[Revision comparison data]

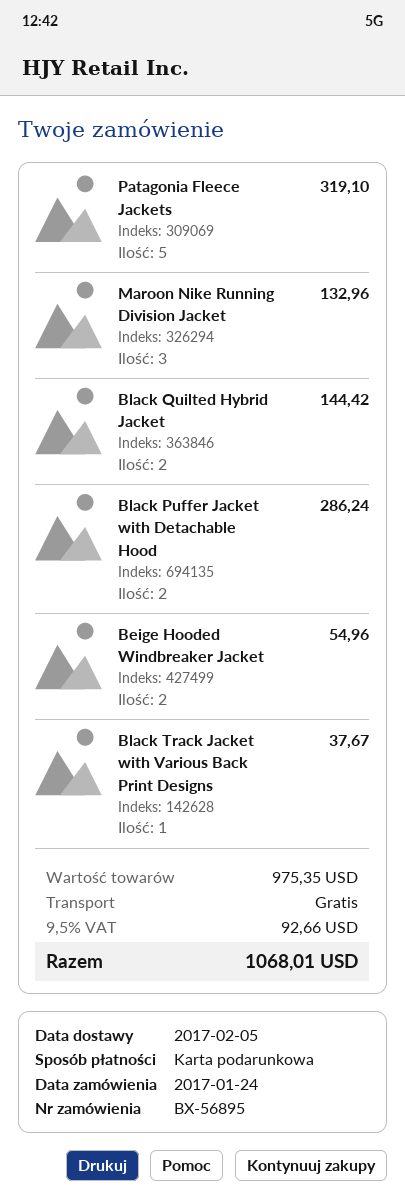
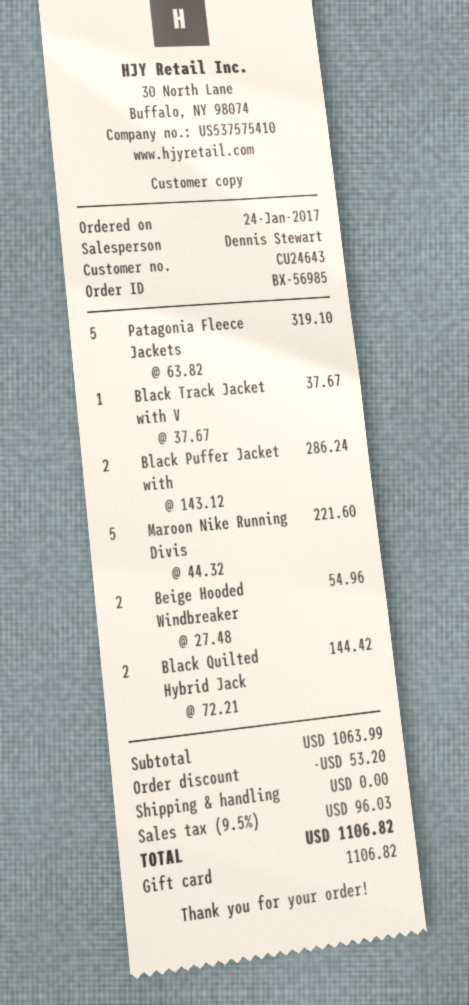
order number: BX-56895 -> BX-56985
Maroon Nike Running Division Jacket: 3 for 132.96 -> 5 for 221.60
subtotal: 975.35 -> 1063.99
discount: none -> 53.20
tax: 9.5% = 92.66 -> 9.5% = 96.03
total: 1068.01 -> 1106.82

## Exercise:
Exactly the lines from the one containing "discount: none -> 53.20" through the end of the records above should be returned, with both ends kept.

## Solution for this task:
discount: none -> 53.20
tax: 9.5% = 92.66 -> 9.5% = 96.03
total: 1068.01 -> 1106.82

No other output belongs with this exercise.